■ Task inputs:
┄┄┄┄┄┄┄┄┄┄

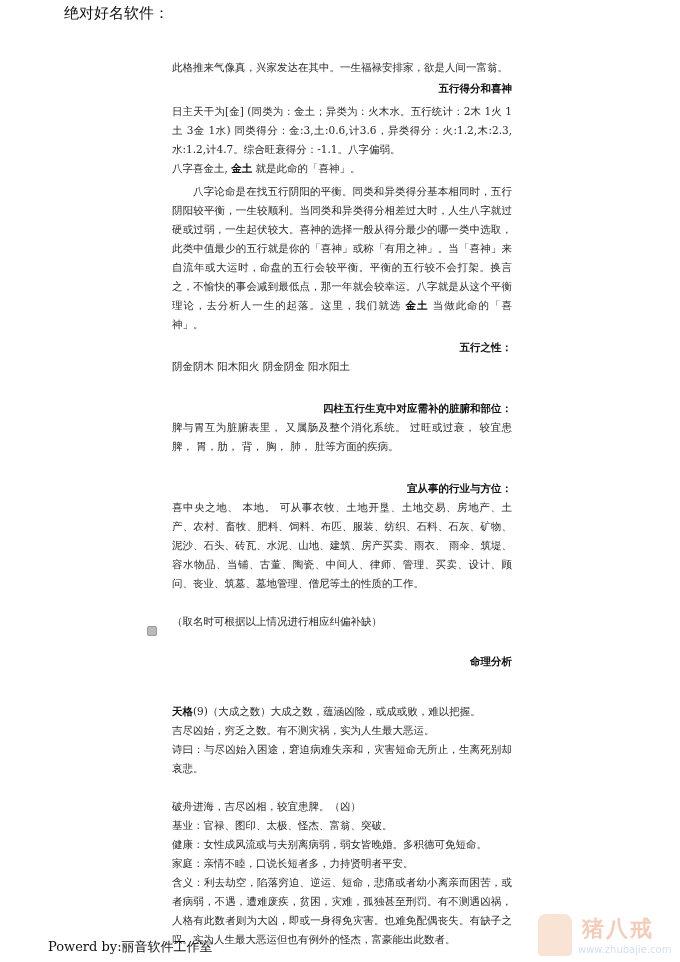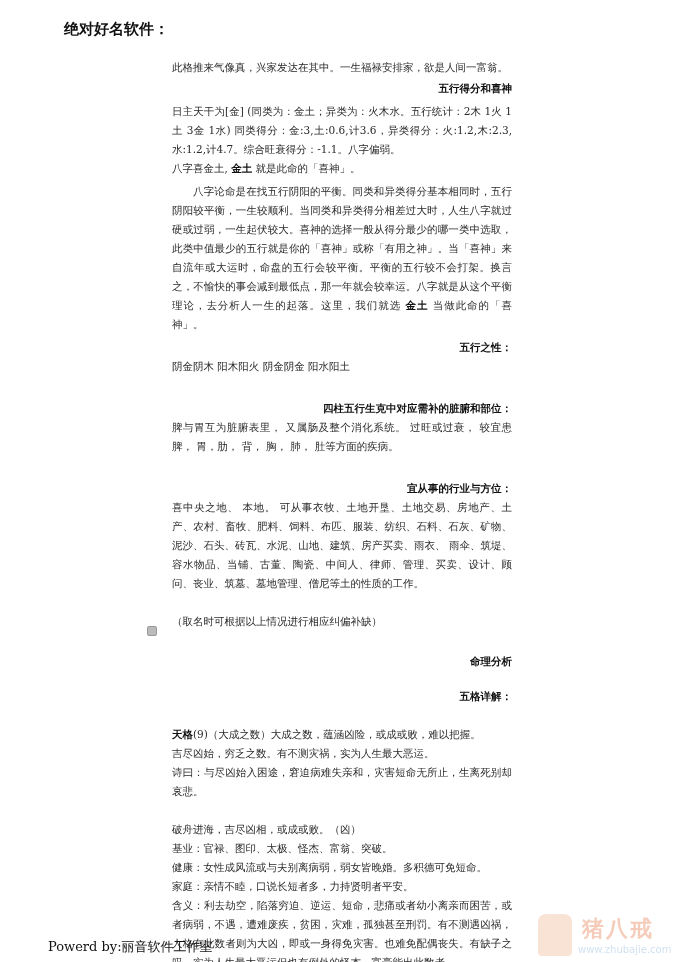--- a/index.html
+++ b/index.html
@@ -9,8 +9,8 @@
       color: #1a1a1a;
     }
     .header-title {
-      position: absolute; left: 64px; top: 20px;
-      font-size: 15px; color: #111; font-weight: bold;
+      position: absolute; left: 64px; top: 4px;
+      font-size: 15px; color: #111;
     }
     .content {
       position: absolute; left: 172px; top: 58px; width: 340px;

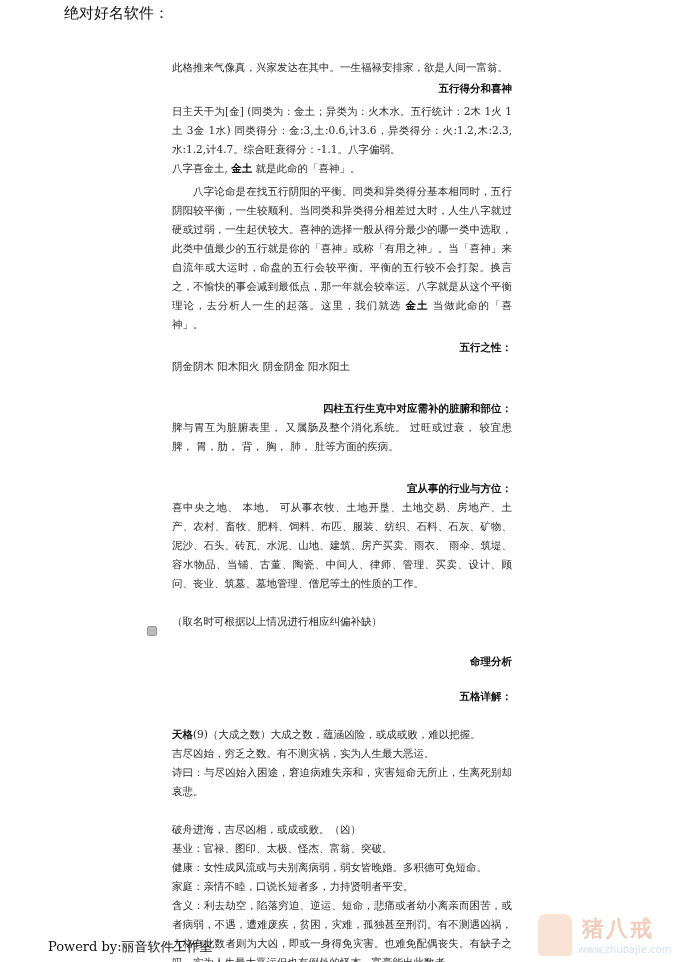--- a/index.html
+++ b/index.html
@@ -84,7 +84,6 @@
   <div class="h-center">命理分析</div>
 
   <div style="height:8px"></div>
-  <div class="section-label">五格详解：</div>
 
   <div class="gap"></div>
   <p class="para"><span class="inline-bold">天格</span><span>(9)（大成之数）大成之数，蕴涵凶险，或成或败，难以把握。</span></p>

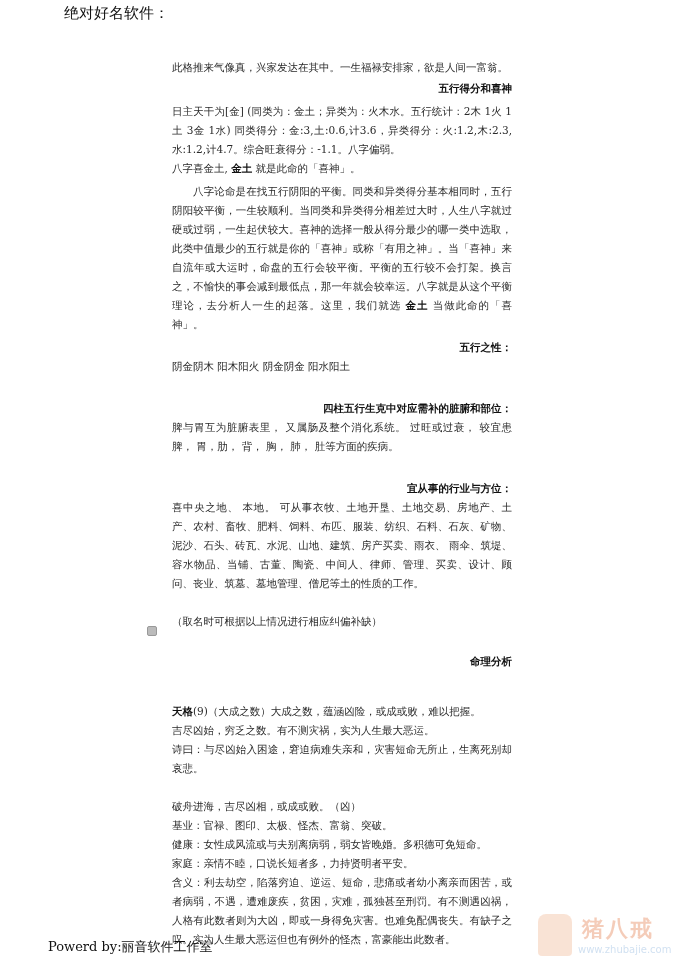--- a/index.html
+++ b/index.html
@@ -91,7 +91,7 @@
   <p class="para">诗曰：与尽凶始入困途，窘迫病难失亲和，灾害短命无所止，生离死别却哀悲。</p>
 
   <div class="gap"></div>
-  <p class="para">破舟进海，吉尽凶相，或成或败。（凶）</p>
+  <p class="para">破舟进海，吉尽凶相，较宜患脾。（凶）</p>
   <p class="para">基业：官禄、图印、太极、怪杰、富翁、突破。</p>
   <p class="para">健康：女性成风流或与夫别离病弱，弱女皆晚婚。多积德可免短命。</p>
   <p class="para">家庭：亲情不睦，口说长短者多，力持贤明者平安。</p>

┄┄┄┄┄┄┄┄┄┄

■ Exercise requirements: Each entry, start to finish, goes into your copy exactly; the pictures stay out.

■ Result for this task:
--- a/index.html
+++ b/index.html
@@ -9,8 +9,8 @@
       color: #1a1a1a;
     }
     .header-title {
-      position: absolute; left: 64px; top: 20px;
-      font-size: 15px; color: #111; font-weight: bold;
+      position: absolute; left: 64px; top: 4px;
+      font-size: 15px; color: #111;
     }
     .content {
       position: absolute; left: 172px; top: 58px; width: 340px;

--- a/index.html
+++ b/index.html
@@ -84,7 +84,6 @@
   <div class="h-center">命理分析</div>
 
   <div style="height:8px"></div>
-  <div class="section-label">五格详解：</div>
 
   <div class="gap"></div>
   <p class="para"><span class="inline-bold">天格</span><span>(9)（大成之数）大成之数，蕴涵凶险，或成或败，难以把握。</span></p>

--- a/index.html
+++ b/index.html
@@ -91,7 +91,7 @@
   <p class="para">诗曰：与尽凶始入困途，窘迫病难失亲和，灾害短命无所止，生离死别却哀悲。</p>
 
   <div class="gap"></div>
-  <p class="para">破舟进海，吉尽凶相，或成或败。（凶）</p>
+  <p class="para">破舟进海，吉尽凶相，较宜患脾。（凶）</p>
   <p class="para">基业：官禄、图印、太极、怪杰、富翁、突破。</p>
   <p class="para">健康：女性成风流或与夫别离病弱，弱女皆晚婚。多积德可免短命。</p>
   <p class="para">家庭：亲情不睦，口说长短者多，力持贤明者平安。</p>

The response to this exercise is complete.